Sin necesidad de proferir grandes gritos, se fue arrinconando el oscurantismo y el pensamiento dogmático, a medida que las pruebas científicas fueron refutando los supuestos mágicos como “toca madera” en casos de peligro u otras formas de ahuyentar los malos espíritus.

Lo que he dicho hasta aquí resulta que es falso o casi totalmente falso. A pesar de los avances del método científico, de comprobar y demostrar que muchos de los remedios aducidos son extravagantes y no se sustentan en el conocimiento, seguimos inundados por el pensamiento sobrenatural. Un gran amigo y científico, el psicólogo Bruce Hood, me recuerda los casos más escandalosos. Que levanten la mano, por favor, aquellos lectores que están de acuerdo en que les parecen perfectamente normales las siguientes historias. Son muchos y muy inteligentes.

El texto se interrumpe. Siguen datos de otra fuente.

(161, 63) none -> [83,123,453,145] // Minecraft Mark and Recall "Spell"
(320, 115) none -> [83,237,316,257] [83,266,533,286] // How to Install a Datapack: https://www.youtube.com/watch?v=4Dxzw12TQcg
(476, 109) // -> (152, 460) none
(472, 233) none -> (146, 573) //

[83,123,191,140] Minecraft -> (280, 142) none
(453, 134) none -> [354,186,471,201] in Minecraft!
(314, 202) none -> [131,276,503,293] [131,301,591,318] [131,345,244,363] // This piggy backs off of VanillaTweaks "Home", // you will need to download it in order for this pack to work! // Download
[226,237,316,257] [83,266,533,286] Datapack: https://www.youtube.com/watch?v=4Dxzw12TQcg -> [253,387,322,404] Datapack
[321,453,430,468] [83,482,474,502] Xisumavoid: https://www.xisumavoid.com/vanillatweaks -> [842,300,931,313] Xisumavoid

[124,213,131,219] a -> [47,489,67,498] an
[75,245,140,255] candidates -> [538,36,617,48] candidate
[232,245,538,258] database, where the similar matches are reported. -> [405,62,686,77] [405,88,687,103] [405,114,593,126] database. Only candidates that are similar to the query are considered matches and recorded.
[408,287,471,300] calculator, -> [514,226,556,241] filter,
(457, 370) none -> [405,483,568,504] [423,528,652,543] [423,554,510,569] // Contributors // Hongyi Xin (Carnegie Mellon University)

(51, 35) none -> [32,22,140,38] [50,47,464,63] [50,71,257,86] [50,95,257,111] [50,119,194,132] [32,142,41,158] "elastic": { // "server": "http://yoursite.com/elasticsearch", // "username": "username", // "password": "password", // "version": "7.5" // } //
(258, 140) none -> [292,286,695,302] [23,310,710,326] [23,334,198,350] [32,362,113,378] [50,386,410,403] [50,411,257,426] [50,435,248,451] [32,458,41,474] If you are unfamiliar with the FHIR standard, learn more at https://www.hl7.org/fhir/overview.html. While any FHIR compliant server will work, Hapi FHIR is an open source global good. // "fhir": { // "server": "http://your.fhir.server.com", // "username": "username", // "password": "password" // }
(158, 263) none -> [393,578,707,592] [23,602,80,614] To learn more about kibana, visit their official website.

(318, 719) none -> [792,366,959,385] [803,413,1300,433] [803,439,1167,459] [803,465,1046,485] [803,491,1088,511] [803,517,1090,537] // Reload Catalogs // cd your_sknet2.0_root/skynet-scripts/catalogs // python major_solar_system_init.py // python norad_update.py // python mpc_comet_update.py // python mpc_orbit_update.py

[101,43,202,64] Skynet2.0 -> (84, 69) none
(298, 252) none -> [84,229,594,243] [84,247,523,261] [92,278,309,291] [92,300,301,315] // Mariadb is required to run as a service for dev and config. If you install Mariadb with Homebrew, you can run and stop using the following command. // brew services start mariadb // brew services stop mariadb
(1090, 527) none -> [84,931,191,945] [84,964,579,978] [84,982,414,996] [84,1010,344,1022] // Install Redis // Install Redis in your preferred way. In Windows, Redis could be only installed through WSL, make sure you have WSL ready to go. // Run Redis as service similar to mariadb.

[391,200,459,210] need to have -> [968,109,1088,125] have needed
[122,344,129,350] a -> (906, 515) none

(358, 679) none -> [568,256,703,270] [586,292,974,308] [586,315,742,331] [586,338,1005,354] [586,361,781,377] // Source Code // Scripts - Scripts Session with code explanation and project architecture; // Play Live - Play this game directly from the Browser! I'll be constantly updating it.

Resulta que nueve de cada diez personas a las que se pregunta si han sentido alguna vez la mirada fija en la espalda de alguien al que detectan, al girar la cabeza, afirman que sí; que les ha ocurrido más de una vez y que sintieron, perceptiblemente, algo en la espalda que les revelaba que los estaban mirando fijamente. Yo mismo he argüido, en más de una ocasión, con amigos inteligentes que su sentimiento no tenía ningún fundamento, ya que para sentir, de veras, que alguien los estaba mirando fijamente por la espalda sería preciso que de los ojos del transeúnte salieran partículas que fueran directamente a dar con su piel, para que él lo notara. Nadie ha descubierto todavía estas partículas que, supuestamente, salen de los ojos para avisar a otro de que lo están mirando.

Otro ejemplo: la mitad de las mujeres encuestadas afirmaba que, después de la triste desaparición de su marido, habían tenido la suerte de poder disfrutar de su presencia unos instantes gloriosos en la noche o viajando. Lo mismo me defendió un neurólogo que aludía al fallecimiento de su mujer. Podría seguir una larga lista de casos o acontecimientos que una mayoría de personas juraría que se han dado, en contra de todas las apariencias científicas. Una profesional inteligentísima estaba convencida de que en una ocasión alguien la empujó por detrás en la calle, sin que hubiera nadie cuando se dio la vuelta.

¿Son innatos estos saberes o son adquiridos? Algunos, como el reflejo del bebé de agarrarse a un palo ardiendo a los pocos días de haber nacido, son innatos. Nadie tuvo tiempo de enseñárselo ni, por supuesto, él de aprenderlo. La verdad es que estoy menos seguro que antes de que los humanos harán gala muy pronto de un pensamiento exclusivamente racional y lógico. Va para muy largo.